According to the State of Washington Business Licensing Service;

"A Sole Proprietorship is one individual or married couple in business alone. Sole proprietorships are the most common form of business structure. This type of business is simple to form and operate, and may enjoy greater flexibility of management, fewer legal controls, and fewer taxes. However, the business owner is personally liable for all debts incurred by the business."

Examples of sole proprietors include small businesses such as, a local grocery store, a local clothes store, an artist, freelance writer, IT consultant, freelance graphic designer, etc.  

In our first blog post of this series, we mentioned that there are certain areas to consider when deciding on the best structure for a business. In this post we'll take a look at these areas again and discuss the advantages and disadvantages of sole proprietorships.

Areas to Consider:

We mentioned, in our prior post, the following areas to review when contemplating business structures for your company:
  • Effort 
  • Tax
  • Documentation
  • Control
  • Funding
  • Liability


Sole proprietorships are considered the easiest business entities to form and manage.  The following are examples of ways they are simpler than other entities.
  • Establishing a Business Name: It can operate under its owner's name, or a made up trade name.
  • Business registration: Acquiring the appropriate license (s) or permit(s) and registering with the local government is all that's necessary.
  • Ongoing Administration: There aren't reporting requirements, like that of a corporation, to weigh down on an owner's management efforts.


In regards to tax, these business entities are subject to federal, state, local, and self employment taxes on their net profits.
Depending on their level of earnings, owners may want to consider the S-Corporation business structure for tax advantages.


Owners of these business types are able to report any income earned through their personal tax return requiring no separate business return and simplifying the tax filing process. There is less documentation since there isn't a requirement for a separate balance sheet.

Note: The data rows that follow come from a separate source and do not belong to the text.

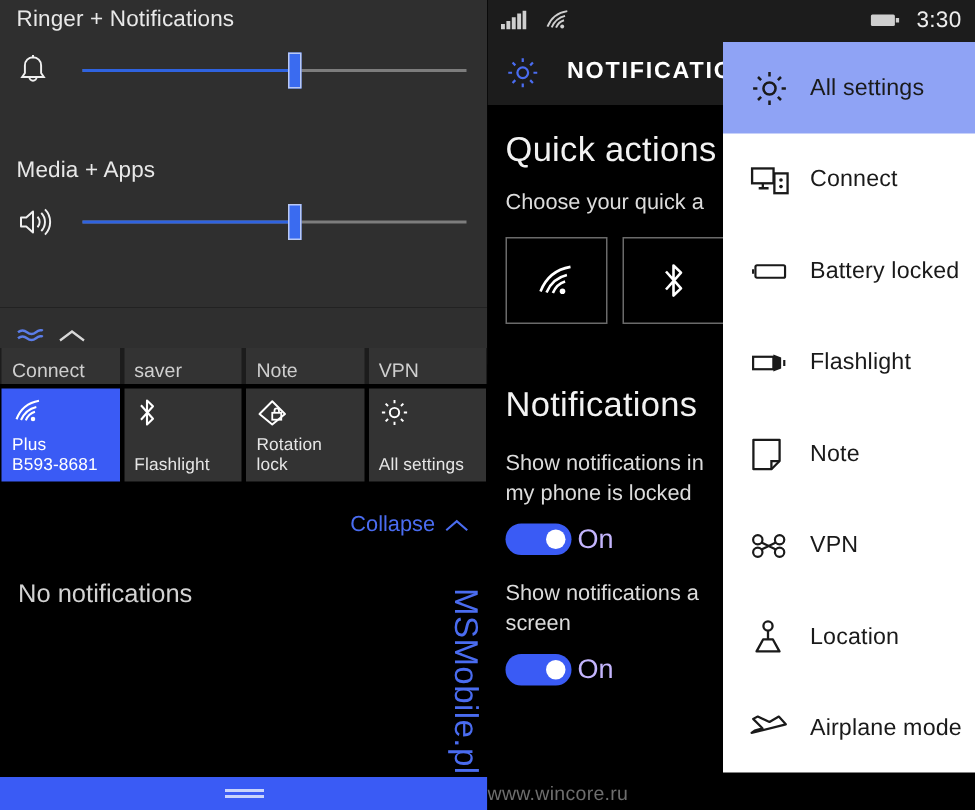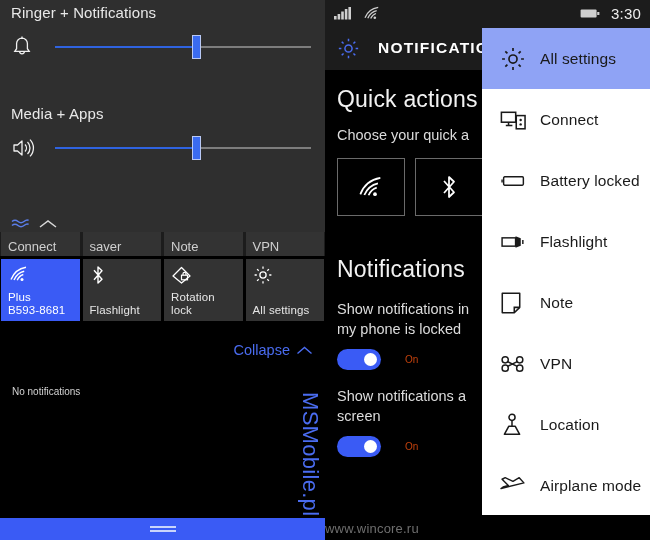--- a/index.html
+++ b/index.html
@@ -115,21 +115,21 @@
     width:325px; height:32px;
     display:flex; align-items:center; justify-content:flex-end;
     padding-right:12px;
     background:#000;
   }
   .collapse-text { color:#4a6cf0; font-size:14.5px; }
   .collapse-chev { color:#4a6cf0; margin-left:6px; display:flex; }
 
   .no-notif {
     position:absolute; left:12px; top:386px;
-    color:#d2d2d2; font-size:10px;text-align:right;
+    color:#d2d2d2; font-size:17px;text-align:right;
   }
 
   .wm-vert {
     position:absolute;
     color:#4a6cf0; font-size:22px; font-weight:400;
     writing-mode:vertical-rl;
     letter-spacing:.3px;
     user-select:none;
   }
   .wm-left { right:2px; top:392px; }
@@ -208,21 +208,21 @@
   .toggle-row { display:flex; align-items:center; margin-top:10px; }
   .toggle {
     width:44px; height:21px; border-radius:11px;
     background:#3a5bf5; position:relative;
   }
   .toggle .knob {
     position:absolute; right:4px; top:50%;
     width:13px; height:13px; margin-top:-6.5px;
     border-radius:50%; background:#ffffff;
   }
-  .toggle-text { color:#c2410c; font-size:10px; margin-left:24px; }
+  .toggle-text { color:#c4b5fd; font-size:18px; margin-left:4px; }
   .wm-right { right:26px; top:378px; }
 
   .bottom-strip {
     position:absolute; left:0; bottom:0;
     width:325px; height:24px; background:#000;
     display:flex; align-items:center; justify-content:flex-start;
   }
   .wincore { color:#6e6e6e; font-size:13px; letter-spacing:.2px; }
 
   

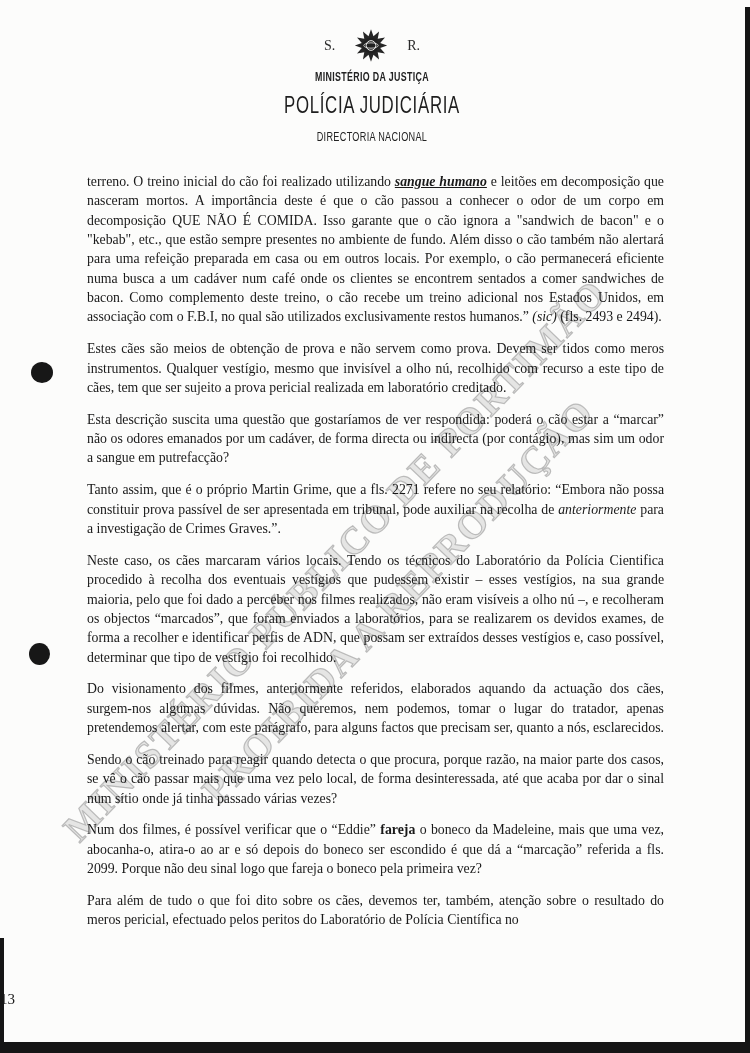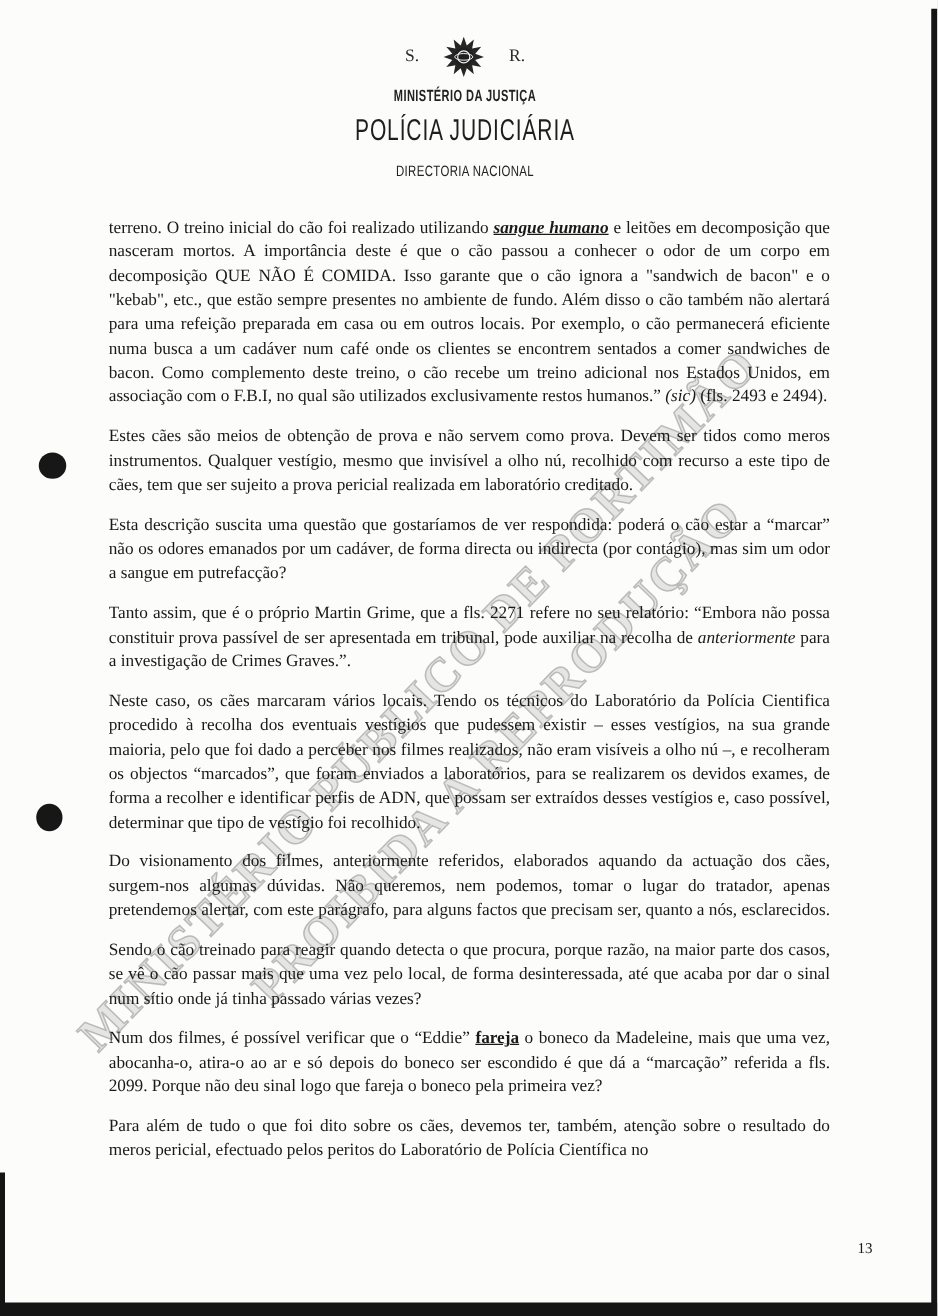--- a/index.html
+++ b/index.html
@@ -31,24 +31,24 @@
              -webkit-text-stroke:1.2px rgba(158,158,158,.65);
              transform:translate(-50%,-50%) rotate(-46deg);}
   .wm1{left:335px;top:560px;}
   .wm2{left:398px;top:601px;}
   
   .body{position:absolute;left:87px;top:172px;width:577px;z-index:2;
         font-size:13.8px;line-height:19.35px;text-align:justify;}
   .body p{margin:0 0 12.5px 0;}
   .em-strong-italic-underline{font-weight:bold;font-style:italic;text-decoration:underline;}
   .em-italic{font-style:italic;}
-  .em-strong-underline{font-weight:bold;text-decoration:underline;margin-top:14px;}
+  .em-strong-underline{font-weight:bold;margin-top:14px;}
   
-  .page-number{position:absolute;left:0;top:991px;width:698px;text-align:right;
-               font-size:12px;z-index:2;}
+  .page-number{position:absolute;left:0;top:991px;width:698px;text-align:left;
+               font-size:15px;z-index:2;}
 </style>
 </head>
 <body>
 
 <div class="page">
 
   <div class="edge edge-right"></div>
   <div class="edge edge-bottom"></div>
   <div class="edge edge-left"></div>
 

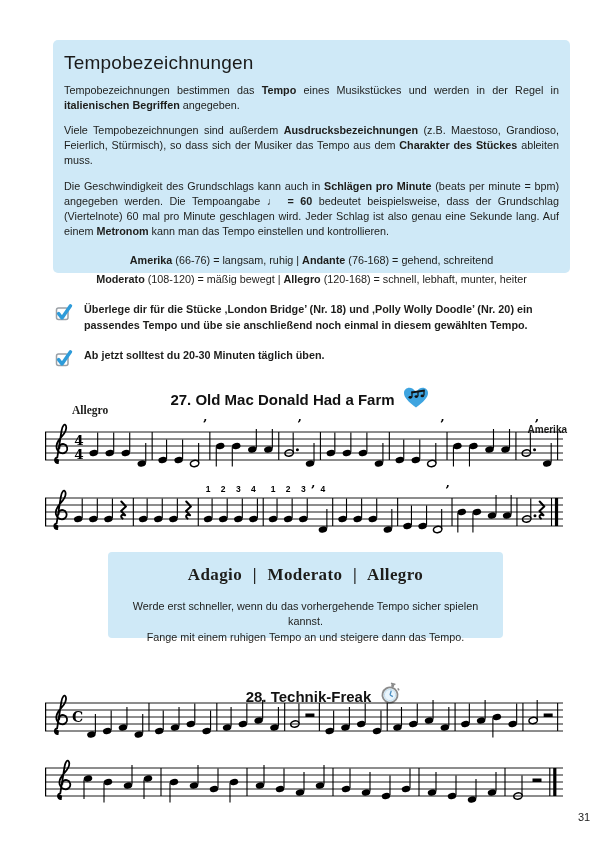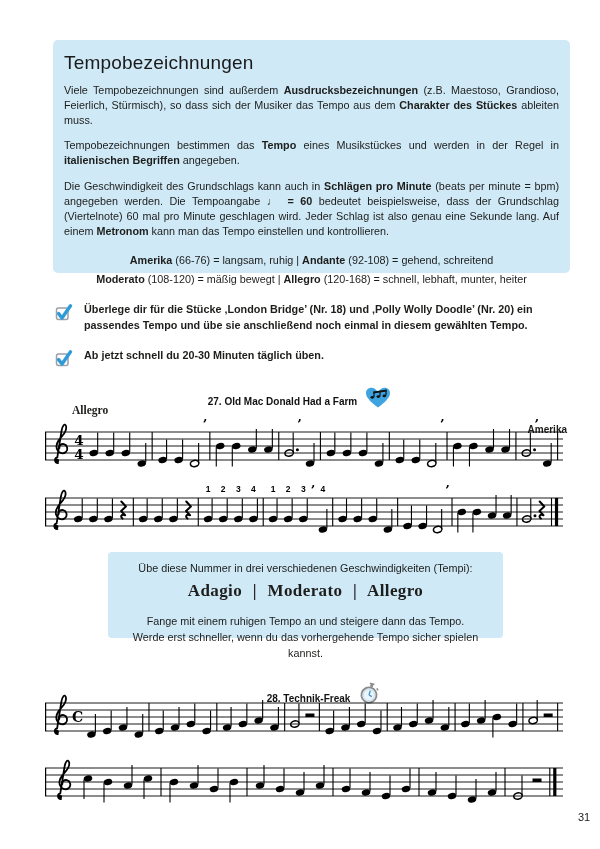--- a/index.html
+++ b/index.html
@@ -12,67 +12,67 @@
   .info-box h1{margin:2px 0 9px 0;font-size:19px;font-weight:400;letter-spacing:.2px;color:#1a1a1a;}
   .info-box p{margin:0 0 10px 0;font-size:10.8px;line-height:1.4;text-align:justify;}
   .tempo-line{text-align:center !important;margin:0 0 3px 0 !important;line-height:1.5 !important;}
   .tempo-block{margin-top:13px;}
   
   .task{position:absolute;left:55px;width:510px;display:flex;gap:10px;align-items:flex-start;}
   .task p{margin:0;font-size:10.8px;line-height:1.45;font-weight:bold;}
   .task .cbx{flex:0 0 18px;margin-top:1px;}
   
   .piece-title{position:absolute;left:0;width:600px;margin:0;text-align:center;
-               font-size:10px;font-weight:bold;color:#111;}
+               font-size:15px;font-weight:bold;color:#111;}
   .piece-title svg{vertical-align:-5px;margin-left:7px;}
   .tempo-mark{position:absolute;font-family:"Liberation Serif",serif;font-weight:bold;font-size:11.5px;}
   .origin{position:absolute;font-size:10px;font-weight:bold;}
   .system{position:absolute;left:45px;width:518px;height:54px;}
   
   .practice-box{position:absolute;left:108px;top:552px;width:395px;height:86px;
                 background:var(--box-blue);border-radius:4px;box-sizing:border-box;
                 padding:9px 6px;text-align:center;}
   .practice-box p{margin:0;font-size:10.8px;line-height:1.45;}
   .practice-box .trio{font-family:"Liberation Serif",serif;font-weight:bold;font-size:17px;
                       letter-spacing:.4px;word-spacing:6px;margin:2px 0 11px 0;}
   .page-number{position:absolute;left:578px;top:811px;font-size:11px;color:#222;}
 </style>
 </head>
 <body>
 
 <div class="page">
 
   <section class="info-box">
     <h1>Tempobezeichnungen</h1>
+    <p><span>Tempobezeichnungen bestimmen das </span><b>Tempo</b><span> eines Musikstückes und werden in der Regel in </span><b>italienischen Begriffen</b><span> angegeben.</span></p>
     <p><span>Viele Tempobezeichnungen sind außerdem </span><b>Ausdrucksbezeichnungen</b><span> (z.B. Maestoso, Grandioso, Feierlich, Stürmisch), so dass sich der Musiker das Tempo aus dem </span><b>Charakter des Stückes</b><span> ableiten muss.</span></p>
-    <p><span>Tempobezeichnungen bestimmen das </span><b>Tempo</b><span> eines Musikstückes und werden in der Regel in </span><b>italienischen Begriffen</b><span> angegeben.</span></p>
     <p><span>Die Geschwindigkeit des Grundschlags kann auch in </span><b>Schlägen pro Minute</b><span> (beats per minute = bpm) angegeben werden. Die Tempoangabe </span><b>♩ = 60</b><span> bedeutet beispielsweise, dass der Grundschlag (Viertelnote) 60 mal pro Minute geschlagen wird. Jeder Schlag ist also genau eine Sekunde lang. Auf einem </span><b>Metronom</b><span> kann man das Tempo einstellen und kontrollieren.</span></p>
     <div class="tempo-block">
-      <p class="tempo-line"><b>Amerika</b><span> (66-76) = langsam, ruhig | </span><b>Andante</b><span> (92-108) = gehend, schreitend</span></p>
+      <p class="tempo-line"><b>Amerika</b><span> (66-76) = langsam, ruhig | </span><b>Andante</b><span> (76-168) = gehend, schreitend</span></p>
       <p class="tempo-line"><b>Moderato</b><span> (108-120) = mäßig bewegt | </span><b>Allegro</b><span> (120-168) = schnell, lebhaft, munter, heiter</span></p>
     </div>
   </section>
 
   <div class="task" style="top:302px;">
     <span class="cbx">
       <svg width="19" height="19" viewBox="0 0 19 19">
         <rect x="1.5" y="5" width="11.5" height="11.5" rx="2" fill="#ffffff" stroke="#9aa0a6" stroke-width="1.5"></rect>
         <path d="M3.6,10.6 L7,15 L15.5,2.8" fill="none" stroke="var(--check-blue)" stroke-width="3.4" stroke-linecap="round" stroke-linejoin="round"></path>
       </svg>
     </span>
     <p><span>Überlege dir für die Stücke </span><b>‚London Bridge’ (Nr. 18)</b><span> und </span><b>‚Polly Wolly Doodle’ (Nr. 20)</b><span> ein passendes Tempo und übe sie anschließend noch einmal in diesem gewählten Tempo.</span></p>
   </div>
   <div class="task" style="top:348px;">
     <span class="cbx">
       <svg width="19" height="19" viewBox="0 0 19 19">
         <rect x="1.5" y="5" width="11.5" height="11.5" rx="2" fill="#ffffff" stroke="#9aa0a6" stroke-width="1.5"></rect>
         <path d="M3.6,10.6 L7,15 L15.5,2.8" fill="none" stroke="var(--check-blue)" stroke-width="3.4" stroke-linecap="round" stroke-linejoin="round"></path>
       </svg>
     </span>
-    <p><span>Ab jetzt schnell du </span><b>20-30 Minuten täglich üben</b><span>.</span></p>
+    <p><span>Ab jetzt solltest du </span><b>20-30 Minuten täglich üben</b><span>.</span></p>
   </div>
 
   <h2 class="piece-title" style="top:386px;">
     <span>27. Old Mac Donald Had a Farm</span><svg width="28" height="24" viewBox="0 0 28 24">
       <path d="M14 21.5 C6.5 15.8 2 11.4 2 6.9 C2 3.9 4.4 1.7 7.3 1.7 C9.8 1.7 11.9 3.2 14 6.1 C16.1 3.2 18.2 1.7 20.7 1.7 C23.6 1.7 26 3.9 26 6.9 C26 11.4 21.5 15.8 14 21.5 Z" fill="var(--heart-blue)"></path>
       <ellipse cx="8.3" cy="11.3" rx="1.8" ry="1.4" fill="#111"></ellipse>
       <ellipse cx="14.3" cy="10.6" rx="1.8" ry="1.4" fill="#111"></ellipse>
       <ellipse cx="20.3" cy="9.9" rx="1.8" ry="1.4" fill="#111"></ellipse>
       <line x1="10" y1="11" x2="10" y2="5.6" stroke="#111" stroke-width="1.2"></line>
       <line x1="16" y1="10.3" x2="16" y2="4.9" stroke="#111" stroke-width="1.2"></line>
@@ -249,24 +249,23 @@
       <ellipse cx="481.7728613569319" cy="35" rx="4.3" ry="3.1" transform="rotate(-14 481.7728613569319 35)" fill="none" stroke="#000" stroke-width="1.5"></ellipse>
       <line x1="485.7728613569319" y1="34" x2="485.7728613569319" y2="14.5" stroke="#000" stroke-width="1.1"></line>
       <circle cx="489.9728613569319" cy="31.7" r="1.5" fill="#000"></circle>
       <path d="M494.67610619469,17.5 L499.27610619469,22.5 L494.47610619469003,27 L498.47610619469003,31.2
         C494.67610619469,29.8 493.47610619469003,32.4 495.87610619469,34.6" fill="none" stroke="#000" stroke-width="2" stroke-linejoin="round" stroke-linecap="round"></path>
       <line x1="506.5138643067844" y1="14" x2="506.5138643067844" y2="42" stroke="#000" stroke-width="1.1"></line>
       <rect x="509.9138643067844" y="14" width="3.2" height="28" fill="#000"></rect>
     </svg>
 
   <section class="practice-box">
-    <p>Übe diese Nummer in drei verschiedenen Geschwindigkeiten (Tempi):</p>
     <p class="trio">Adagio | Moderato | Allegro</p>
+    <p>Werde erst schneller, wenn du das vorhergehende Tempo sicher spielen kannst.</p>
     <p>Fange mit einem ruhigen Tempo an und steigere dann das Tempo.</p>
-    <p>Werde erst schneller, wenn du das vorhergehende Tempo sicher spielen kannst.</p>
   </section>
 
   <h2 class="piece-title" style="top:681px;padding-left:24px;">
     <span>28. Technik-Freak</span><svg width="24" height="26" viewBox="0 0 24 26">
       <g transform="rotate(16 12 14)">
         <rect x="10.6" y="2.6" width="2.8" height="3" fill="#8b8b8b"></rect>
         <rect x="9.6" y="1.6" width="4.8" height="1.6" rx="0.8" fill="#8b8b8b"></rect>
         <rect x="17.2" y="5.4" width="2.6" height="1.6" rx="0.8" fill="#8b8b8b" transform="rotate(42 18.5 6.2)"></rect>
         <circle cx="12" cy="14" r="7.6" fill="#eaf5fc" stroke="#8b8b8b" stroke-width="1.8"></circle>
         <circle cx="12" cy="14" r="5.6" fill="none" stroke="#bcd9ea" stroke-width="0.8"></circle>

Owners have full control over business decisions. In other words, the founder(s) have complete control over the company. While in partnerships, partners must come to an agreement and other structures involve shareholders. They have the advantage of being able to make decisions on the spot. No formal decision or evaluation processes are necessary.
This also contributes to the flexibility of the companies reducing any extra managerial efforts.


For these business entities, owners have only two options for funding. They can only use their own assets or take out debt. Whereas partnerships, for instance, can split investment between partners. Other company structures have the advantage of selling stock.


Owners are accountable for all their business's debts, losses, and liabilities. In other words, acting as a sole proprietor may not be in the best interest of an individual whose business exposes them to risk of debt or lawsuit. Being accountable for all their business's liabilities means their personal assets are at risk.


  • Sole proprietorships are available for individual owners (or married couples).
  • Owners may want to consider other entity types for tax advantages.
  • Some owners may prefer their simpler tax filing requirements with this business type. As well as the convenience of having less documentation requirements.
  • Many owners may prefer complete control over their company.
  • An owner should consider another entity type if they don't have enough wealth to start the company and do not want to take on the extra debt necessary to fund it.
  • Owners should keep in mind that their personal assets are vulnerable to the risks involved in their company.


Stay tuned for our next blog post of this series where we will be discussing the advantages and disadvantages of partnerships.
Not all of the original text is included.